Depois dessa breve resenha vamos entrar pois, no que hoje está na boca dos tarrafalenses: A destruição da “velha Alcatraz”. (Um dos edifícios mais emblemáticos da cidade). A notícia caiu como bomba logo ao amanhecer do dia cinco do mês, de imediato uma avalanche de protestos se espalharam nas redes sociais. Na rua, nas praças públicas, nos cafés, nas praias, a conversa não era outra. Mas, o povo tarrafalense parece estar habituado a essas andanças na demolição de prédios antigos.

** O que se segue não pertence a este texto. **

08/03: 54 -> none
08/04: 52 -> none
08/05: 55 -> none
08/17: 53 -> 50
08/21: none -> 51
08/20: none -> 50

Recorde-se que antiga “fábrica de peixe” como era denominada foi demolida há já alguns e o lugar ficou vago até agora sem nenhuma ocupação e foi considerado um edifício histórico. Um tarrafalense nos confidenciou que essa onda de protestos e reclamações não passa de “bla-bla” que tudo isto é sol de pouca dura. Que depois de algum tempo tudo vai “esfriar” voltando a normalidade. Tudo aponta nesse sentido.

Recorde-se, que em 11 de Janeiro de 2019 houve uma mega manifestação nas ruas de Mangui com protestos que fizeram “abanar” a Câmara toda, um “tsuname à moda tarrafalense” deixando os visados de boquiaberta e, hoje já ninguém se lembra de tal manifestação. Se aquelas reivindicações foram ou não satisfeitas continua tudo nos segredos dos deuses.

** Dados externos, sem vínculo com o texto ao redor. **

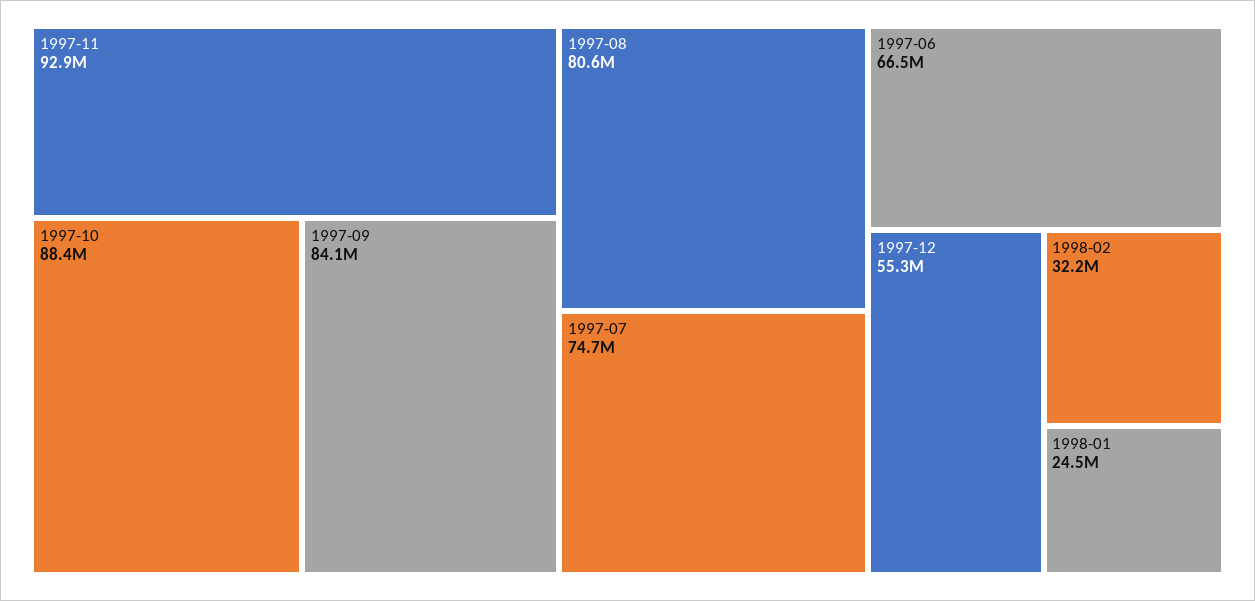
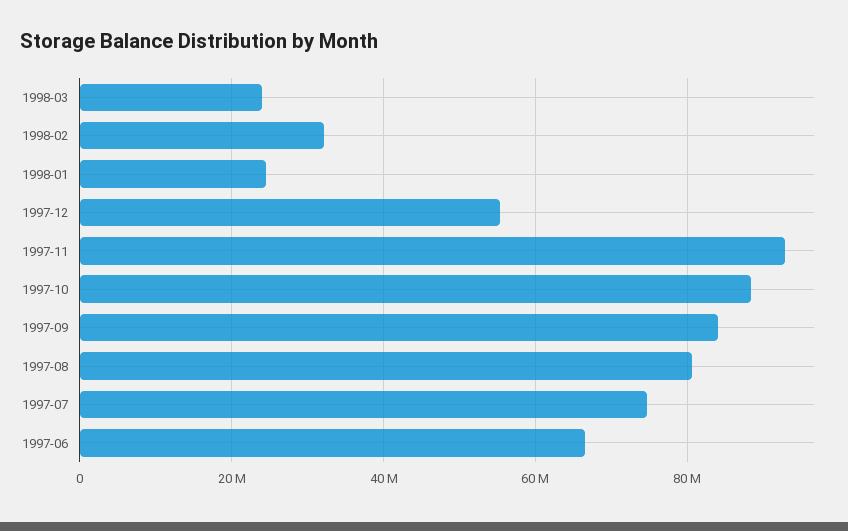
1998-03: none -> 24000000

Ora, a demolição recente do velho edifício considerado um dos prédios mais antigos da cidade foi “uma morte desde há muito anunciada”. A sua execução já era esperada. Quando e como ninguém sabia. Tudo aconteceu no começo da noite evitando provavelmente atritos com os mais afeiçoados à sua conservação. Bem, reza a velha máxima: Quem não deve não teme. Diz alguém enfatizando um pouco, que, no Tarrafal “mata-se tudo” logo se vê que os valores históricos estão também a fio da espada. No passado foi assim e vai assim continuar. Ironizando o mesmo entrevistado: os mandantes têm horror ao passado. São “talibans à moda da terra”. Provavelmente, estão à espera que a história os venha absolver. Os munícipes estes infelizmente não têm voz e nem vez para se pronunciarem sobre determinas posições camarárias.

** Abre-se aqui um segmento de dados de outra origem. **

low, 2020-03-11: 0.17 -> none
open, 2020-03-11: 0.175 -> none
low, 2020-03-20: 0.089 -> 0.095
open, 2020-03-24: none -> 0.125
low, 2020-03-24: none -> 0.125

Uma coisa é certa: aquele edifício se encontrava efectivamente abandonado e num estado degradante sem nenhuma utilização entregue aos caprichos dos tempos situação que na verdade não agradava ninguém mas, segundo a opinião de uma boa parte dos tarrafalenses, o edifício ao par da antiga “fábrica de peixe”, e outros tantos já destruídos deveriam ser sim restaurados e preservados mantendo a sua forma original e, quiçá, ocupados por outros serviços. Mas, como se sabe, hoje, o mundo é feito de negócios. Não importa património ou “matrimónio” seja lá o que for. A velha Pousada era um edifício recheada de muita história que os mais novatos desconhecem. E de se recordar que nela já albergou:“Farmácia” como era assim conhecida. Delegação da EMPA, delegação alfandegária e ultimamente Esquadra Policial do Tarrafal. A centenária Alcatraz desapareceu sem deixar rastos da sua existência mas, a vida continua.

Muitos já antevêem que a próxima vítima será provavelmente a antiga Cadeia Civil. Ninguém trava cá a força do “business”.
Hasta lá próxima.

Tarrafal, aos 09 de Setembro de 2019.